While I enjoyed the novelty and pamper element of my makeup treatment at the spa (reminiscent of when Norma Desmond called all the specialists into her house for round-the-clock beauty treatments for her never-arriving reappearance in the limelight!), there were a few key problems:
1. Not to judge a book by its cover, but when my assigned makeup technician sidled up to me, I took a quick glance at her nametag. I won’t blow up her spot by saying her name, of course. And she was perfectly nice. But her name was … a gerund. Let’s call her “Gliding.” Seriously, it was something close to that. She proudly told me that she made it up herself.
Violet on Orange Spa Lesson #2: When Someone Has Rechristened Herself Something Random (Destiny Hope → Miley), Observe Circumspection Re: Reinvention Motives
Conclusion: Gliding was probably trying to outrun a reputation for wayward makeup application. Which brings us to the next point.
2. The makeup was straight-up meretricious! Seriously, nobody uses that word — which sadly didn’t appear on the Speak & Spell but whose archaic meaning of “prostitute-esque” I totally love. “Meretricious” was surely invented for the straight-up Space Oddity craziness that Gliding visited upon my face. How did this happen?
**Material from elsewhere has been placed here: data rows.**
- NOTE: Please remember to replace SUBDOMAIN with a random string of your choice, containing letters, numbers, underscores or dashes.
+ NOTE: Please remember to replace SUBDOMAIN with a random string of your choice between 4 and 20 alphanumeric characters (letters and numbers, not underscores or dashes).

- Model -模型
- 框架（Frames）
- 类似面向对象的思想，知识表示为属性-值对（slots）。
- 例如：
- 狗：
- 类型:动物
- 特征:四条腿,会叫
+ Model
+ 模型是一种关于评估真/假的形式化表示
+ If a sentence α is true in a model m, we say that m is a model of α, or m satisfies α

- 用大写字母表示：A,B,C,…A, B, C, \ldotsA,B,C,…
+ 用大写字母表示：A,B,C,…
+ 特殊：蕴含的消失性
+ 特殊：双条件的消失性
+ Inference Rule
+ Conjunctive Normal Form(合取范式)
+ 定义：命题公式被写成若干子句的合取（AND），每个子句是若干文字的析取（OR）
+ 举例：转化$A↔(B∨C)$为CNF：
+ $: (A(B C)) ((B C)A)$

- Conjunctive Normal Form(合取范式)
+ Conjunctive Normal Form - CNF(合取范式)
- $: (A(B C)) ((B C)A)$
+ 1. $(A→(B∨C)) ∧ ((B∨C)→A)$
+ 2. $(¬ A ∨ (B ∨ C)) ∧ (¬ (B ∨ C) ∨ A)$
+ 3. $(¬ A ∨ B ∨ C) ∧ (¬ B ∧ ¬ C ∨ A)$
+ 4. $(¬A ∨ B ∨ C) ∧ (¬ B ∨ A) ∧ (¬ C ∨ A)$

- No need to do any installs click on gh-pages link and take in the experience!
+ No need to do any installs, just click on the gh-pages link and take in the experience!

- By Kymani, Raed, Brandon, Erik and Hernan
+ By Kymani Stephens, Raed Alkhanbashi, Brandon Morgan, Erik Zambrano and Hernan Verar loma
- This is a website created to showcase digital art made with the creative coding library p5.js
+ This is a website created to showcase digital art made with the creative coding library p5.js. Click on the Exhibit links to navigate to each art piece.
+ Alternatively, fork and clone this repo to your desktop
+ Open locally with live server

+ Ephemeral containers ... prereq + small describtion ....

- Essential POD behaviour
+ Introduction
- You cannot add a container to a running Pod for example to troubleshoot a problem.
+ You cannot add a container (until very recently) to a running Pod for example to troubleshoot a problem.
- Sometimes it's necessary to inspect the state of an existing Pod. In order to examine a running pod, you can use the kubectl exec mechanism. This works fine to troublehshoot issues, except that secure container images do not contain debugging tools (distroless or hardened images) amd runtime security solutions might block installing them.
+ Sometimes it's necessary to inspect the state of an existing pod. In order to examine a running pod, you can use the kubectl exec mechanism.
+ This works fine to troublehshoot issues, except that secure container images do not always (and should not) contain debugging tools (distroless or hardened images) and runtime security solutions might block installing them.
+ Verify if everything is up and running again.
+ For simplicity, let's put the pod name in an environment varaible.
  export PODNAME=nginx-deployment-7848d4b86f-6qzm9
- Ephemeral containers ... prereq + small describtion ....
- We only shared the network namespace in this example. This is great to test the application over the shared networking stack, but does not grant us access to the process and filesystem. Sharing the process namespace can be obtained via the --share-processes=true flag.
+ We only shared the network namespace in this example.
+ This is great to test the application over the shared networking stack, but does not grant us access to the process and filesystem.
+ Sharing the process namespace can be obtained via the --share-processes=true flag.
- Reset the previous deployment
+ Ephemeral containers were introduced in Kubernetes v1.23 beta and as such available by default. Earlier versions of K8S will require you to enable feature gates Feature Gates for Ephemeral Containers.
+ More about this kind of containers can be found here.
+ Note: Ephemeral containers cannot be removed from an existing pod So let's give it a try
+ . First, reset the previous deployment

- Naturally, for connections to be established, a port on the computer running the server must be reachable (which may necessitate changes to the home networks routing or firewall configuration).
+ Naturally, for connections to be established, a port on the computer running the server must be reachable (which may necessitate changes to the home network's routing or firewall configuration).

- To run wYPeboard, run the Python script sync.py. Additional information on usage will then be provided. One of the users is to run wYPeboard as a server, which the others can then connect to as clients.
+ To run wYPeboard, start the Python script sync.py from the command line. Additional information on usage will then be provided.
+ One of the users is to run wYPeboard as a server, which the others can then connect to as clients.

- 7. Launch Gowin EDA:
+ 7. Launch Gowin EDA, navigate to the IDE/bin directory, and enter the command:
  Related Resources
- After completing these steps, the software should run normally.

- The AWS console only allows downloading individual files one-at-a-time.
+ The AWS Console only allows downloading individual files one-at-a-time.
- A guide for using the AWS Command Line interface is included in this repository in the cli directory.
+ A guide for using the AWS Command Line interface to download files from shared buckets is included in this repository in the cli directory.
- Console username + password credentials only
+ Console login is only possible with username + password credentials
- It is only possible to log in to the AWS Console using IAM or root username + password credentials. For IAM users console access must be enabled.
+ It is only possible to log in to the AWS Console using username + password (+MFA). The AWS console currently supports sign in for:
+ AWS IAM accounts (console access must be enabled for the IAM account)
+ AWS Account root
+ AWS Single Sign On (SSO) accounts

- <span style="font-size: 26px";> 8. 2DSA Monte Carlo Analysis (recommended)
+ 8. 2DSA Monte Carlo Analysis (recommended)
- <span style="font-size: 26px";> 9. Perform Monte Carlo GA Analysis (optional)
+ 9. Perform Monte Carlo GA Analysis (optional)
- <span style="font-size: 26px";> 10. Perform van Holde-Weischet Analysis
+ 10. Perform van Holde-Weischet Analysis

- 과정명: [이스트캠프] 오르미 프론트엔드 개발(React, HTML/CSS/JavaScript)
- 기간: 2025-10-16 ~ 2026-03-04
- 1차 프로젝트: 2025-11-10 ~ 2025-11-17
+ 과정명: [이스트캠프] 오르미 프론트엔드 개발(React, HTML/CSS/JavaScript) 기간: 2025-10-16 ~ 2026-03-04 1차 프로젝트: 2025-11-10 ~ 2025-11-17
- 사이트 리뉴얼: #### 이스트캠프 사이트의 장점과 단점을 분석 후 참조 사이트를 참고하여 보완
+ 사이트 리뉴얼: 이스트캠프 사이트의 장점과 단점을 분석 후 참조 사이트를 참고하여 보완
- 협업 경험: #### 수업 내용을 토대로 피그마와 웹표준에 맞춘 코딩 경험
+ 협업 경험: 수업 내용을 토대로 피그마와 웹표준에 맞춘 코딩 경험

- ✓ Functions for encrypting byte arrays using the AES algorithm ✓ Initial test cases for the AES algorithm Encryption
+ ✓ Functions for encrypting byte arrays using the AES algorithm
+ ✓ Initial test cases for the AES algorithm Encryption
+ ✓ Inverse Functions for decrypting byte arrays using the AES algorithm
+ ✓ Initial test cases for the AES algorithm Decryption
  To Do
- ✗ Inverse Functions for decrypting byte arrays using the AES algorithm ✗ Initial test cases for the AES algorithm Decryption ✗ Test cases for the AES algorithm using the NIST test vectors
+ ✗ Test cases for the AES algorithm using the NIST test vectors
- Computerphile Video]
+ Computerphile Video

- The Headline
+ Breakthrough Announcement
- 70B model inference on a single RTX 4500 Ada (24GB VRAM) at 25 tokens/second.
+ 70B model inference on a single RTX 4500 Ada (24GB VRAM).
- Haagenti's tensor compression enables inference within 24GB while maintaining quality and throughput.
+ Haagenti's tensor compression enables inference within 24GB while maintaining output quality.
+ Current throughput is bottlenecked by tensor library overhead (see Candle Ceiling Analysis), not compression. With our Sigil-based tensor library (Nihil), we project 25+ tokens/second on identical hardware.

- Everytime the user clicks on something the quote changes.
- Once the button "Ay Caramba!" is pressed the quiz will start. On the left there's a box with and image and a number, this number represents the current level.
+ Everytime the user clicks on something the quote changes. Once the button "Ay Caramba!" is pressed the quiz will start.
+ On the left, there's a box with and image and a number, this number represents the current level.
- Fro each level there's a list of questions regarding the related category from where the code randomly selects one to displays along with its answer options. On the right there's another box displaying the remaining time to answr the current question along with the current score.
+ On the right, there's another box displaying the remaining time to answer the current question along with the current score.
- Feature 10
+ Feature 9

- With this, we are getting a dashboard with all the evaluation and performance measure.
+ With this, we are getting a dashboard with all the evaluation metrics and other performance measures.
Simple: I absentmindedly agreed with Gliding’s analysis that my iris shade necessitated bold makeup.
Apparently Gliding and I took different lessons from the song “Brown-Eyed Girl.”
Violet on Orange Spa Lesson #3: If given the option, never, ever agree with the statement:
“Yes, I think my brown eyes are the perfect canvas upon which to visit a pitch-perfect homage to Picasso’s Blue Period. As in Pablo’s works, the aggressively cyan palette — never before seen outside the “Breaking Bad” finale, a wayward Stilton factory or the veiny postmortem visage of the Little Match Girl — will elevate this to the sublime. Sadness, cerulean and lumpen dysmorphic forms will join in perfect harmony on my epicanthic folds.”
It’s a trap. They will not.
3. After all was said and done, Gliding kept following me around and demanding to take an “after” photo. I was stunned and a little frightened, but it’s very hard to assert your backbone when you’re walking around looking like an unwitting reject of the Blue (Wo)Man Group.
Violet on Orange Spa Lesson #4: Never trust your gerund-monikered makeup artist as she insists that she needs a photo of her “masterpiece,” barely hiding her cackles all the while.
Again, it’s a trap.
I’ll never stray from the Kate Middleton Makeup Strategy again.